» Work required: The entries below contain pictures, which are to be left out; write out exactly, and only, the lines from the line with "IGUSA2D, 08/1941: 0.35 -> none" up to and including the line with "Price, 2021-10-18 06:45:00: 32000 -> 32100".
---------- Data ----------
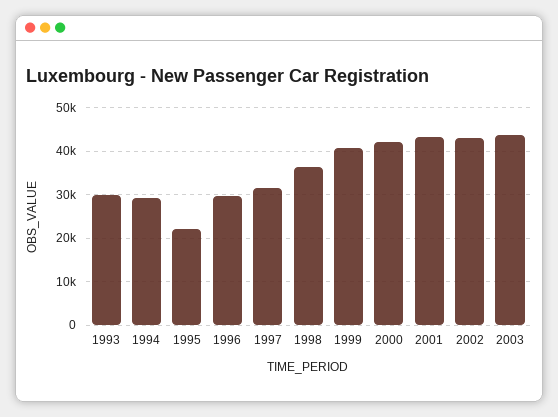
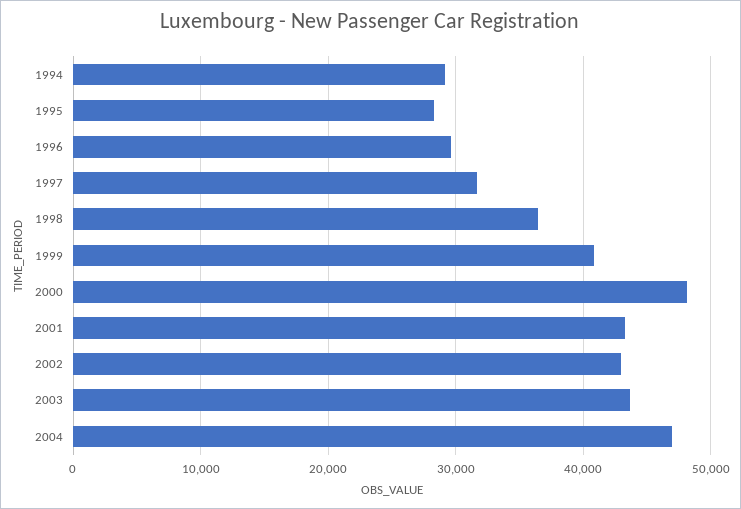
1993: 30000 -> none
1995: 22000 -> 28000
2000: 42000 -> 48000
2004: none -> 47000

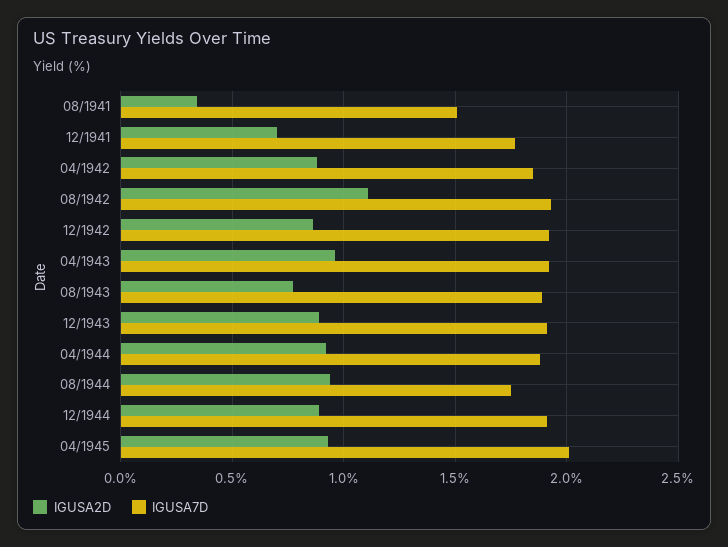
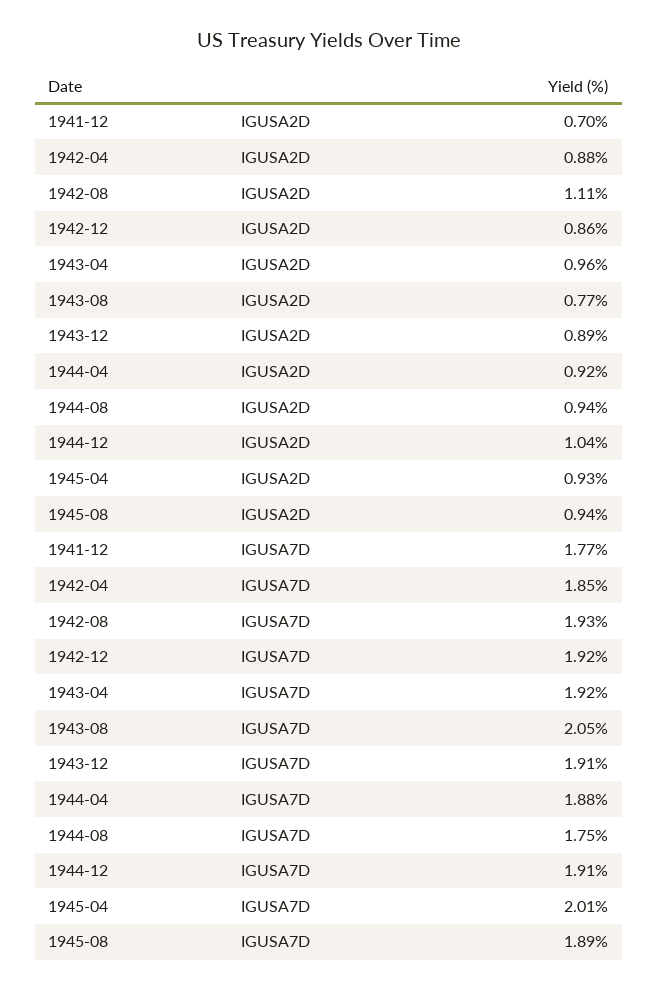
IGUSA2D, 08/1941: 0.35 -> none
IGUSA7D, 08/1941: 1.5 -> none
IGUSA7D, 08/1943: 1.9 -> 2.05
IGUSA2D, 12/1944: 0.9 -> 1.04
IGUSA2D, 1945-08: none -> 0.94
IGUSA7D, 1945-08: none -> 1.89

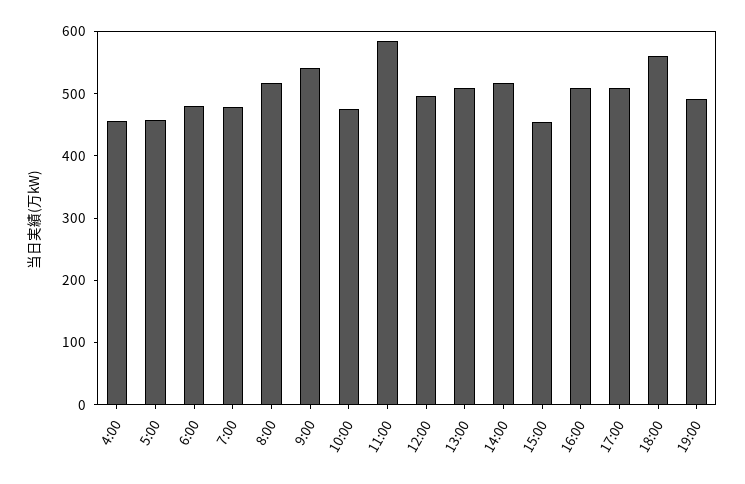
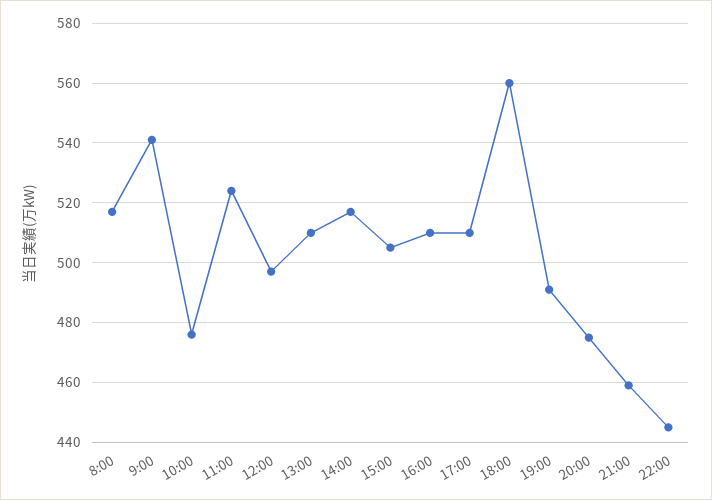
4:00: 460 -> none
5:00: 460 -> none
6:00: 480 -> none
7:00: 480 -> none
11:00: 580 -> 525
15:00: 460 -> 505
20:00: none -> 475
21:00: none -> 460
22:00: none -> 445

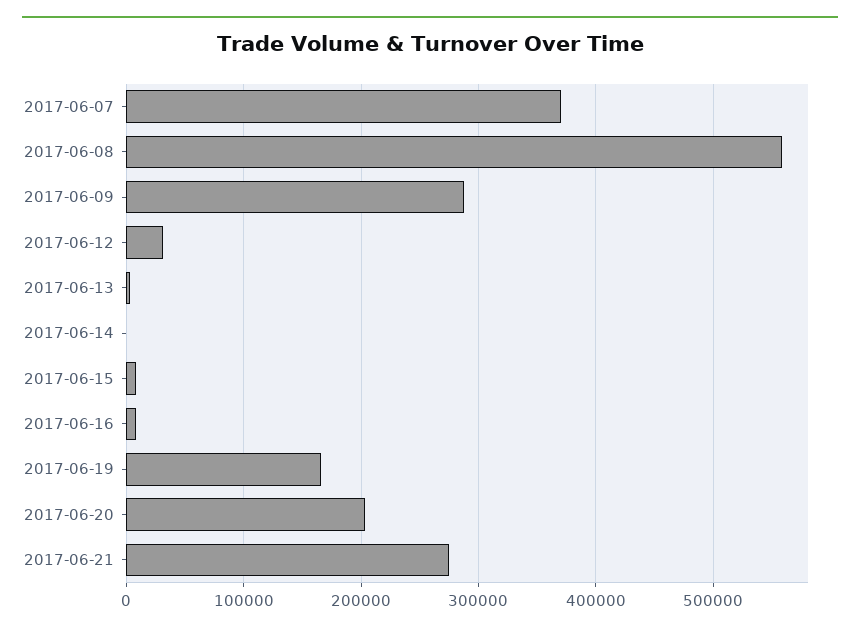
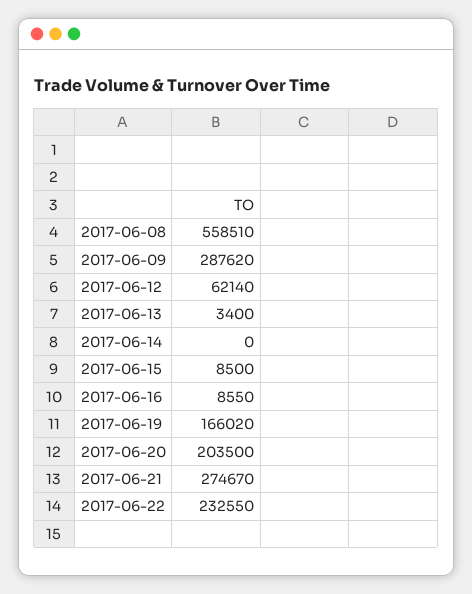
2017-06-07: 370000 -> none
2017-06-12: 30000 -> 62140
2017-06-22: none -> 232550

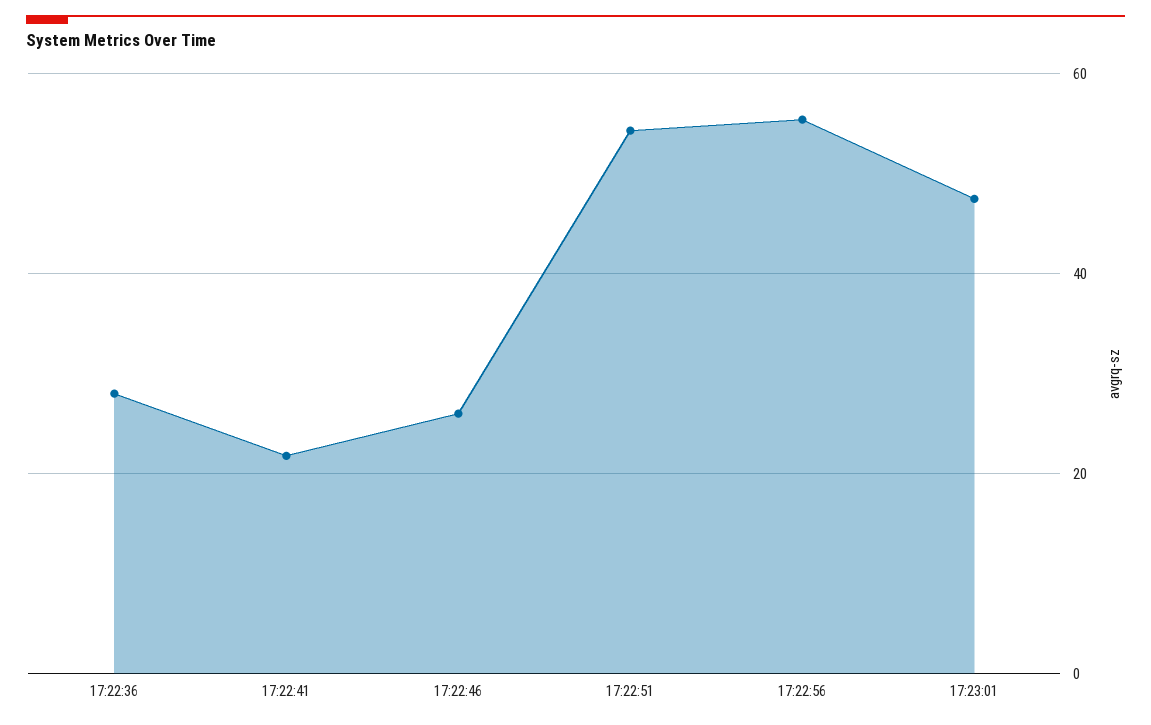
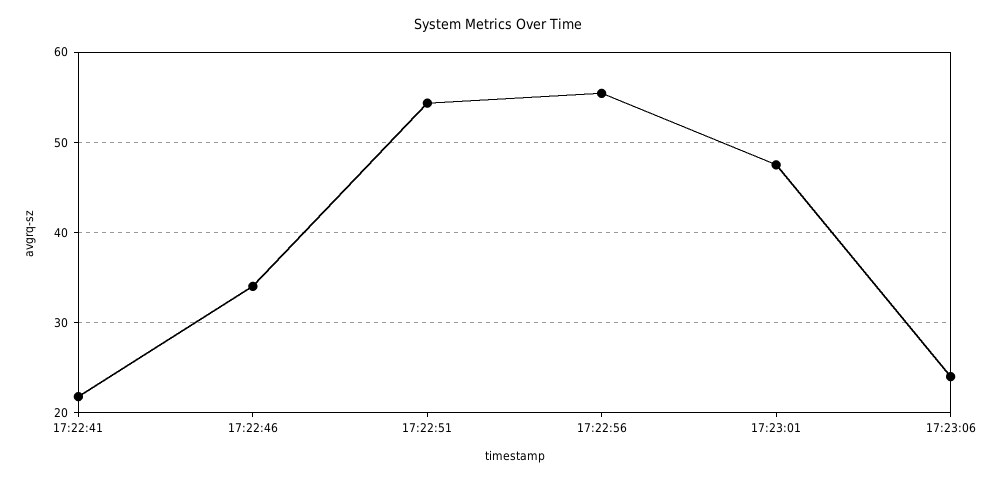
17:22:36: 28 -> none
17:22:46: 26 -> 34
17:23:06: none -> 24

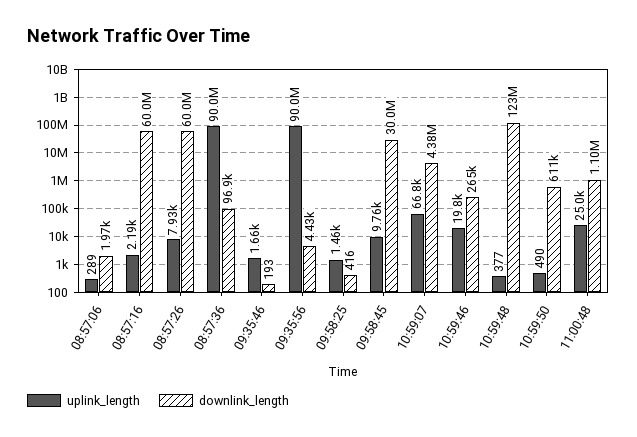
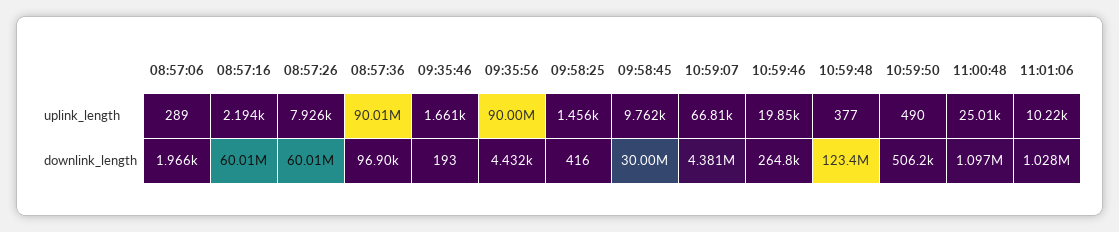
downlink_length, 10:59:50: 611000 -> 506200
uplink_length, 11:01:06: none -> 10220
downlink_length, 11:01:06: none -> 1028000

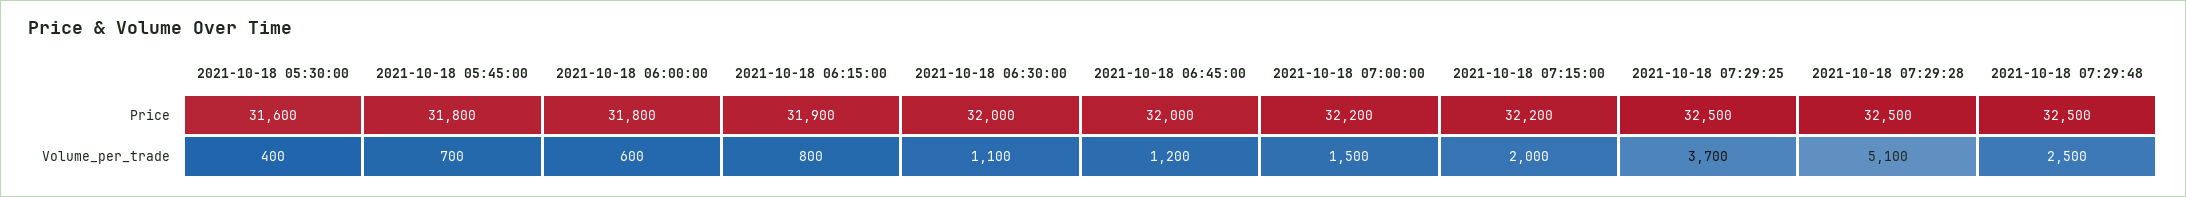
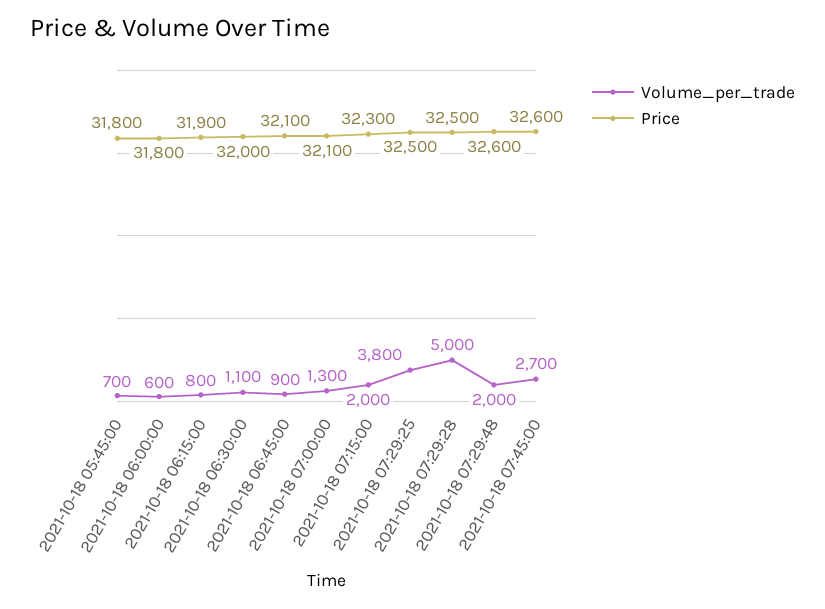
Price, 2021-10-18 05:30:00: 31600 -> none
Price, 2021-10-18 06:45:00: 32000 -> 32100
Price, 2021-10-18 07:00:00: 32200 -> 32100
Price, 2021-10-18 07:15:00: 32200 -> 32300
Price, 2021-10-18 07:29:48: 32500 -> 32600
Volume_per_trade, 2021-10-18 05:30:00: 400 -> none
Volume_per_trade, 2021-10-18 06:45:00: 1200 -> 900
Volume_per_trade, 2021-10-18 07:00:00: 1500 -> 1300
Volume_per_trade, 2021-10-18 07:29:25: 3700 -> 3800
Volume_per_trade, 2021-10-18 07:29:28: 5100 -> 5000
Volume_per_trade, 2021-10-18 07:29:48: 2500 -> 2000
Volume_per_trade, 2021-10-18 07:45:00: none -> 2700
Price, 2021-10-18 07:45:00: none -> 32600

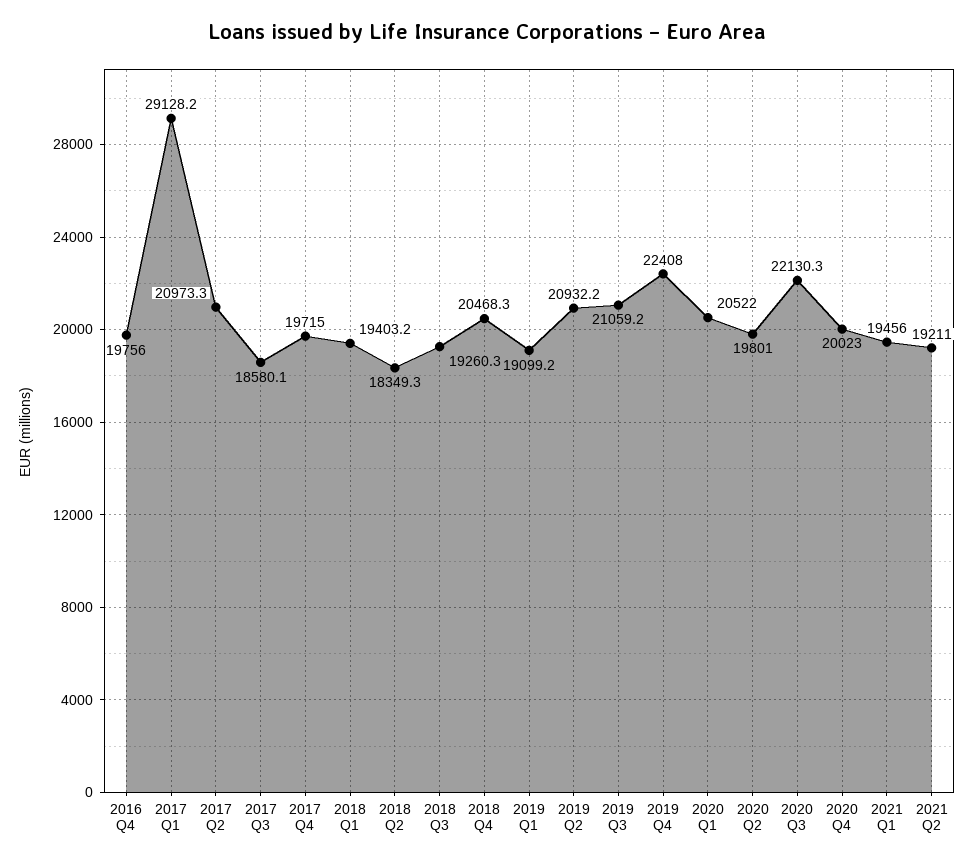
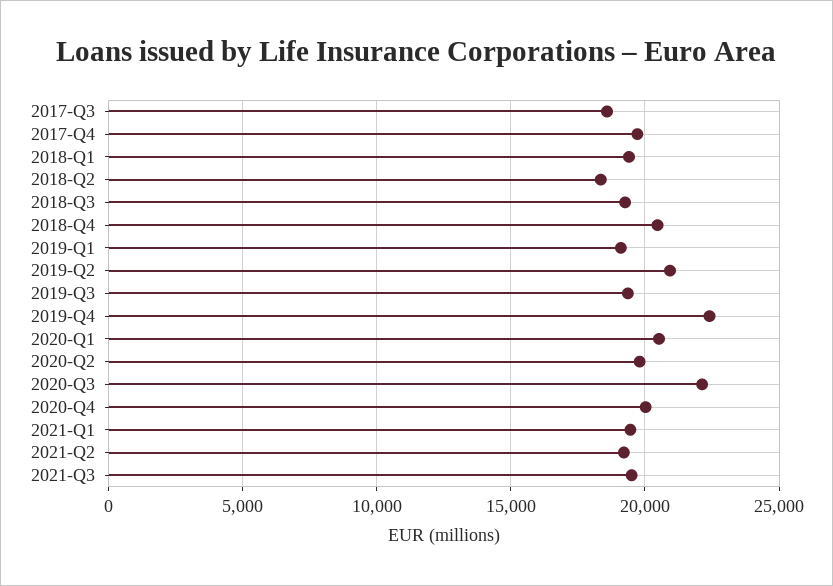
2016 Q4: 19756 -> none
2017 Q1: 29128.2 -> none
2017 Q2: 20973.3 -> none
2019 Q3: 21059.2 -> 19500
2021-Q3: none -> 19500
----------
» Output below:
IGUSA2D, 08/1941: 0.35 -> none
IGUSA7D, 08/1941: 1.5 -> none
IGUSA7D, 08/1943: 1.9 -> 2.05
IGUSA2D, 12/1944: 0.9 -> 1.04
IGUSA2D, 1945-08: none -> 0.94
IGUSA7D, 1945-08: none -> 1.89

4:00: 460 -> none
5:00: 460 -> none
6:00: 480 -> none
7:00: 480 -> none
11:00: 580 -> 525
15:00: 460 -> 505
20:00: none -> 475
21:00: none -> 460
22:00: none -> 445

2017-06-07: 370000 -> none
2017-06-12: 30000 -> 62140
2017-06-22: none -> 232550

17:22:36: 28 -> none
17:22:46: 26 -> 34
17:23:06: none -> 24

downlink_length, 10:59:50: 611000 -> 506200
uplink_length, 11:01:06: none -> 10220
downlink_length, 11:01:06: none -> 1028000

Price, 2021-10-18 05:30:00: 31600 -> none
Price, 2021-10-18 06:45:00: 32000 -> 32100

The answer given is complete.